Salazar also railed at those Americans, saying: “Everyone knows that this is a common sense solution — it’s just that there’s a group of people that insist on lying and insist on giving the wrong information.”

Salazar claimed Trump will back her cheap-labor bill because he employs many people:

The President is a very smart guy. He comes from hospitality and from construction. Do I have to tell him that those [migrant] people are needed and … [in] those five sectors, construction, hospitality, agriculture, health care, and manufacturing. This is an economic bill.

I’m trying to give those sectors and the economy a stable labor force, and on top of that, solve problems like [Americans with migrant spouses] and the veterans [without green cards, and] the faith based community [that is losing congregants to deportations].

So we’re just waiting for the president. He is the man, period.

The event was organized by an association of business interests, ABIC Action, which is a spinoff of the American Business Immigration Coalition. Rebecca Shi, the China-born director of the ABIC coalition, summarized the group’s political pitch as “work permits for long-term immigrants lower costs.”

‘Thank you to all of you … and to ABIC for always putting this together,” Salazar said at the press conference.

The ABIC group includes many investors in labor-intensive and consumer-focused businesses, and it is closely allied with FWD.us, which lobbies for the interests of West Coast, high-tech consumer-economy investors. FWD.us is the leading lobby group for more migration.

The top Democrat at the event avoided the Republicans’ cheap-labor-is-good message and instead argued that the bill will help progressives gain more political power.
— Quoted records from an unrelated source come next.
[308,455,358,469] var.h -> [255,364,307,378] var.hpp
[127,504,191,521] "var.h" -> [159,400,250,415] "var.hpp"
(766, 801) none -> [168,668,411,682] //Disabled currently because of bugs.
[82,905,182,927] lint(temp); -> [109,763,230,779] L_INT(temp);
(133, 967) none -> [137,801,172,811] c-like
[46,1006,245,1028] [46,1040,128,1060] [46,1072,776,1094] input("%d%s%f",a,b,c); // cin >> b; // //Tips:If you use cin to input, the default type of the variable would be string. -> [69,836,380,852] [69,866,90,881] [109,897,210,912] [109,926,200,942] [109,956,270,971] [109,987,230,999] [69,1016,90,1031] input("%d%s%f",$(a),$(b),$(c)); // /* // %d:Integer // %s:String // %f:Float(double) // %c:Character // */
“If we can get immigration right in Congress, it unlocks so many other opportunities for us to demonstrate to the American public that our politics doesn’t have to be vicious tribalism,” said Rep. Jacob Auchincloss (D-MA), adding:

That is what the Dignity Act does: It secures the border, it creates a rational, economically productive, compassionate set of policies for how new Americans [more migrants] can come to this country, and then for those [illegal migrants] who are already here, it creates a pathway to legal certainty.

Auchincloss’ “vicious tribalism” sneer likely does not refer to the progressives’ very unpopular demands for more chaotic diversity, or the immigrant-enabled election of a Muslim Mayor in New York, or the rising demands from anti-Semitic immigrant groups.
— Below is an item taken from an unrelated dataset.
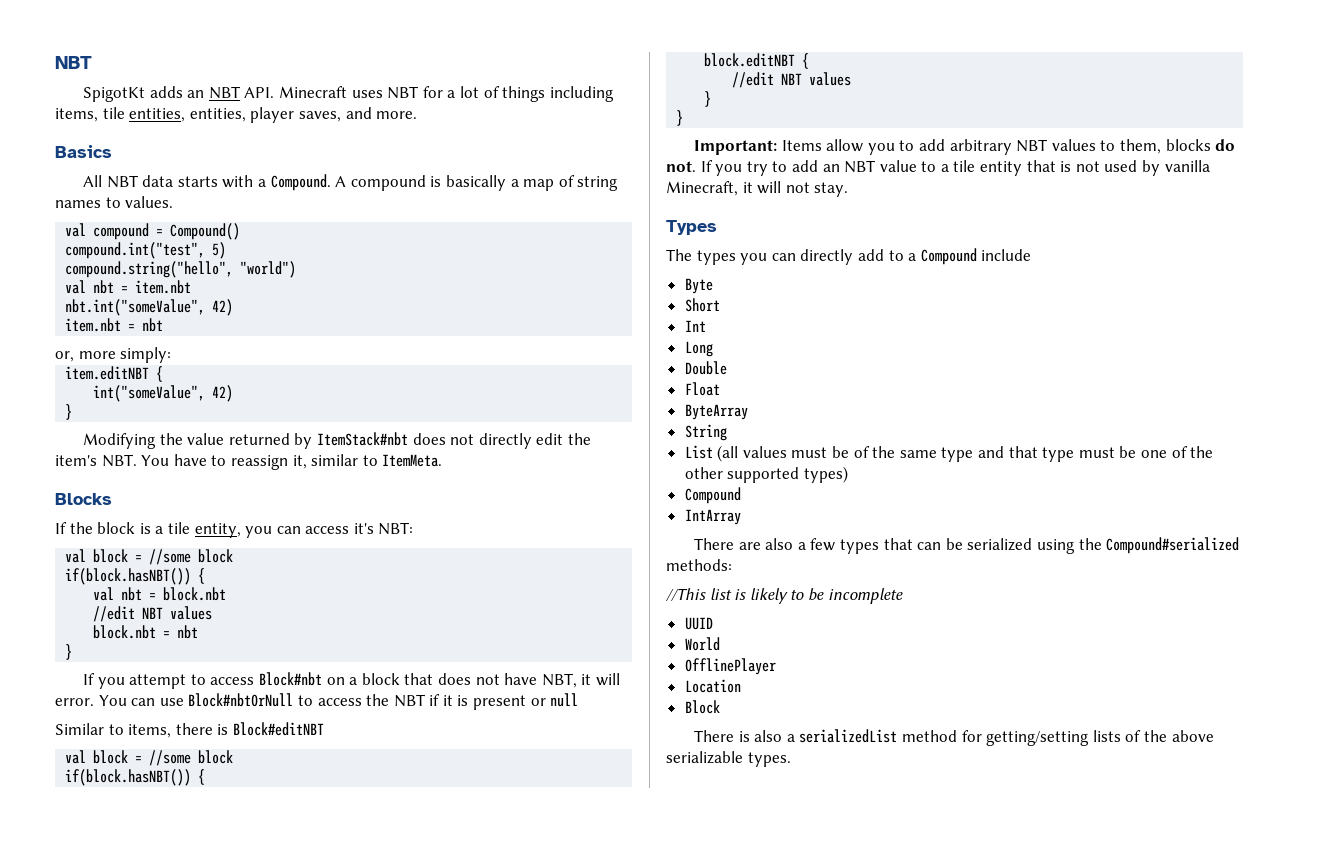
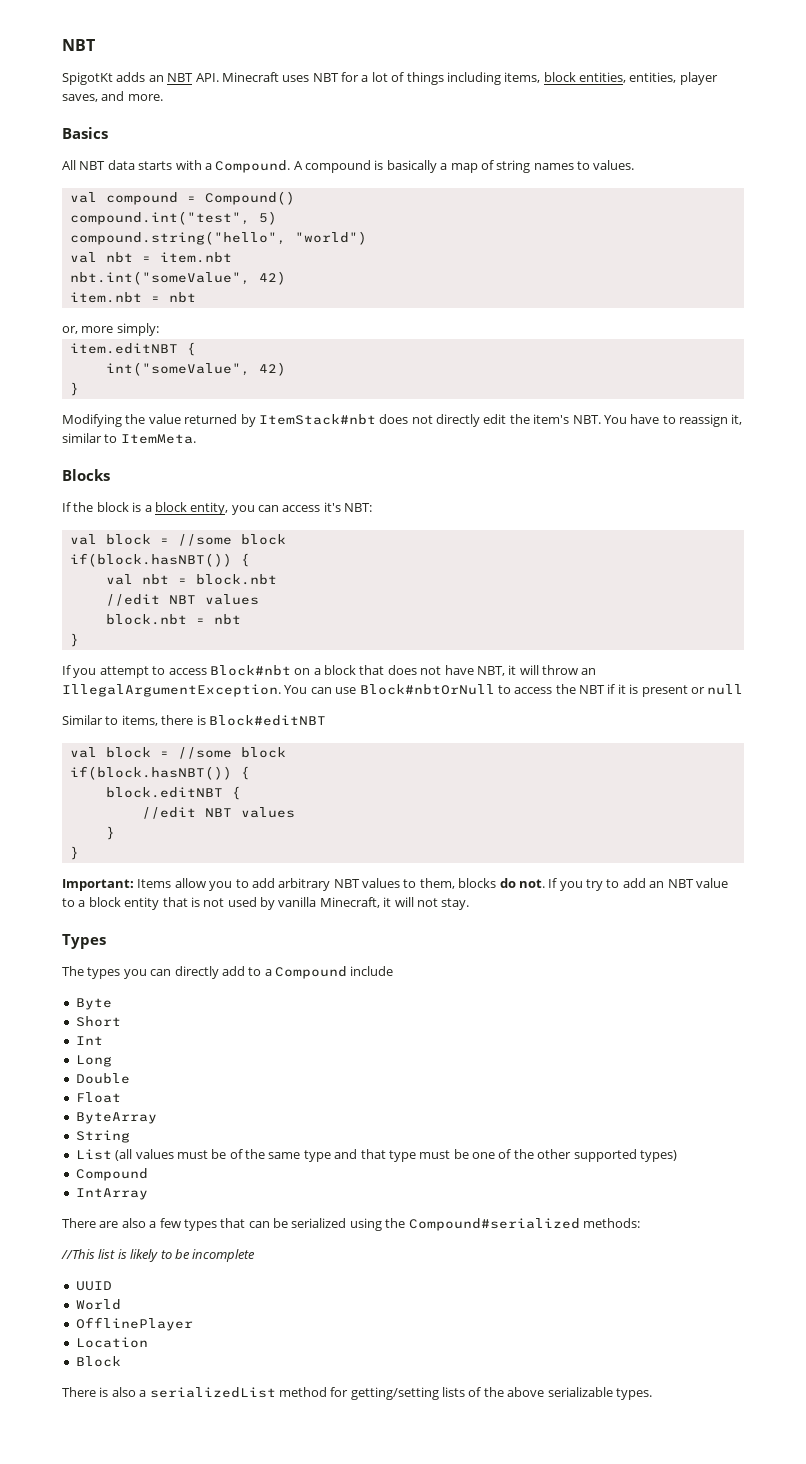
[102,107,125,119] tile -> [543,72,576,82] block
[167,522,190,534] tile -> [154,502,187,512] block
[55,698,94,706] error. -> [542,665,597,675] [62,684,281,697] throw an IllegalArgumentException.
[953,160,976,172] tile -> [88,897,121,907] block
More likely, his sneer was aimed at the majority of Americans who demand that Trump and other GOP election winners enforce Congress’s immigration laws.

Auchincloss did not comment on the bill’s multiple provisions that would supercharge the inflow of foreign graduates into the jobs needed by the Democrats’ progressive base of college grads. The provisions would betray his voters by quadrupling the number of foreign graduates who get green cards, and by legalizing the annual inflow of at least 350,000 foreign graduates into the white-collar jobs needed by U.S. graduates.

Other Democrats, including Dignidad-supporter Rep. Tom Suozzi (D-NY), lament that Trump’s curbs on migration are ensuring higher wages for Americans. “We have a million and a half less [migrant] people in the workforce right now, it’s causing more overtime and having to hire people at higher wages,” Suozzi said in January.